Quem não pode pagar pela emissão do documento tem a possibilidade de procurar a Defensoria Pública e pedir para ser isento das taxas. Essa costumava ser a orientação dada pela Somos. “A defensoria abria um processo, algo que toma tempo e tem um custo”, afirma Klein. “Agora, isso deixou de ser necessário”.
>>Retificação de prenome e gênero ainda esbarra em burocracia e custos, diz Antra
A retificação do registro civil pode ser feita diretamente no cartório desde 2018. Naquele ano, uma decisão do Supremo Tribunal Federal (STF) concluiu que não é necessário um processo judicial para retificar prenome e gênero em documentos civis. Organizações LGBTQIA+ destacam, no entanto, que o direito é menos acessível do que poderia. Hoje, o Conselho Nacional de Justiça (CNJ) exige 17 documentos de quem solicita a retificação do prenome. Um levantamento organizado pela Associação Nacional de Travestis e Transexuais (Antra) em 2022 sugere que a burocracia afasta quem precisa do serviço. Em especial, as pessoas trans e travestis mais pobres. Segundo a pesquisa, que reuniu mais de mil respostas, entre as pessoas que não conseguiram fazer a retificação, a maioria (66%) tinha renda mensal inferior a um salário mínimo.
Além disso, embora o processo de retificação seja o mesmo em todo o país, as taxas cartoriais pagas por quem procura o direito podem variar. No caso da certidão negativa de protestos, muda também o número de estabelecimentos aos quais a pessoa precisa recorrer para conseguir a documentação. Em Porto Alegre, por exemplo, há três cartórios de protesto — e é preciso que a pessoa obtenha a certidão em todos eles. Em São Paulo (SP), há dez.
A pauta é especialmente cara à Somos. Em 2021, o grupo se notabilizou por organizar um mutirão que garantiu a retificação de prenome de mais de 35 pessoas não-binárias. A ação foi inédita em todo o país: pessoas não-binárias não foram incluídas na decisão do STF de 2018, o que torna o processo de retificação de registro mais penoso para elas. Antes disso, nos anos 2010, o grupo assessorou o primeiro caso em que, no Brasil, o direito à retificação de registro civil foi assegurado à uma pessoa que se declarava travesti. Àquela altura, essa mudança exigia um processo judicial. “Havia uma perspectiva patologizante da questão. Os tribunais pediam laudos médicos e, em alguns casos, até perícias. Não eram aceitas pessoas que se diziam travestis, somente pessoas que se declaravam transexuais”, conta Klein. “O caso que a Somos assessorou foi o primeiro em que a pessoa se declarou travesti do início ao fim do processo, e conseguiu retificar os documentos.”

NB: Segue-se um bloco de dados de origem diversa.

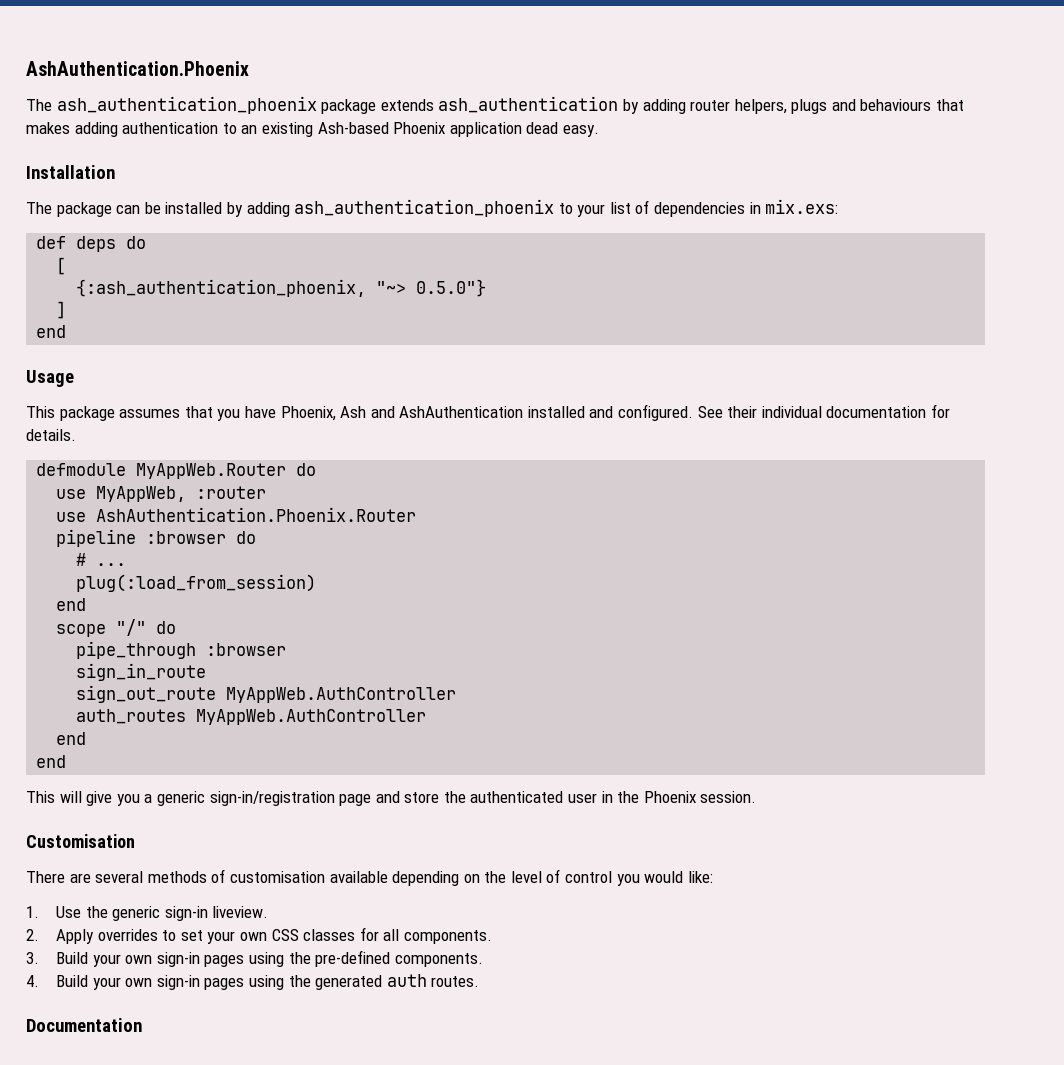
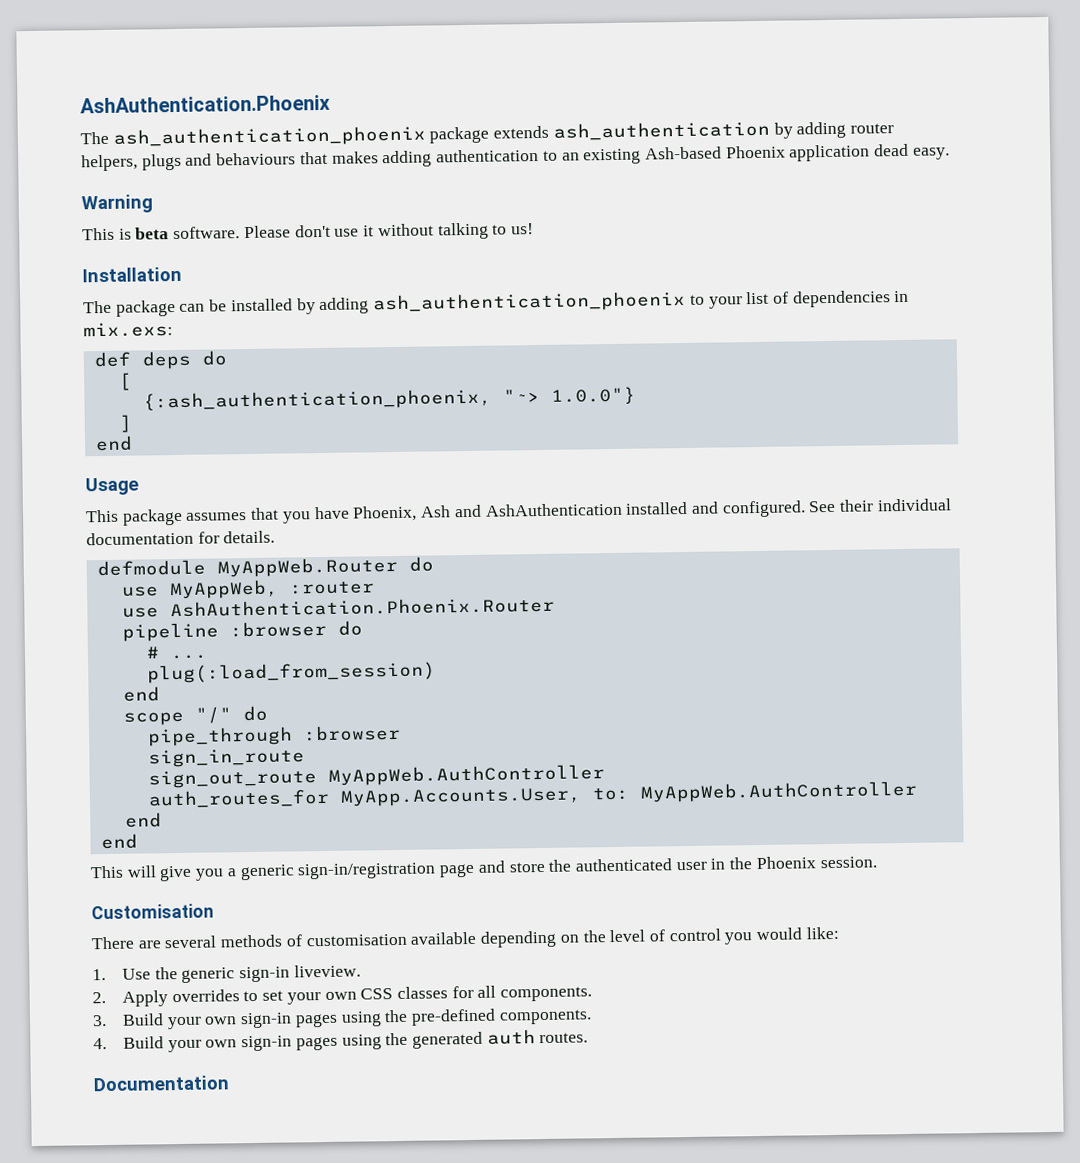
(599, 131) none -> [81,194,153,214] [82,222,534,241] // Warning // This is beta software. Please don't use it without talking to us!
[416,279,487,297] 0.5.0"} -> [550,386,636,405] 1.0.0"}
[76,709,187,724] auth_routes -> [147,787,630,809] auth_routes_for MyApp.Accounts.User, to:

Na avaliação de Klein, o acesso à retificação de prenome deve ser entendido como uma política de reconhecimento. A mudança ajuda a aproximar pessoas trans e travestis dos serviços públicos. “É notório que muitas pessoas trans não acessam o serviço de saúde pelo constrangimento de serem chamadas pelo nome pelo qual elas não se reconhecem”, diz ele. “Isso afasta as pessoas da educação, da saúde, da assistência. O reconhecimento abre portas para outros direitos”.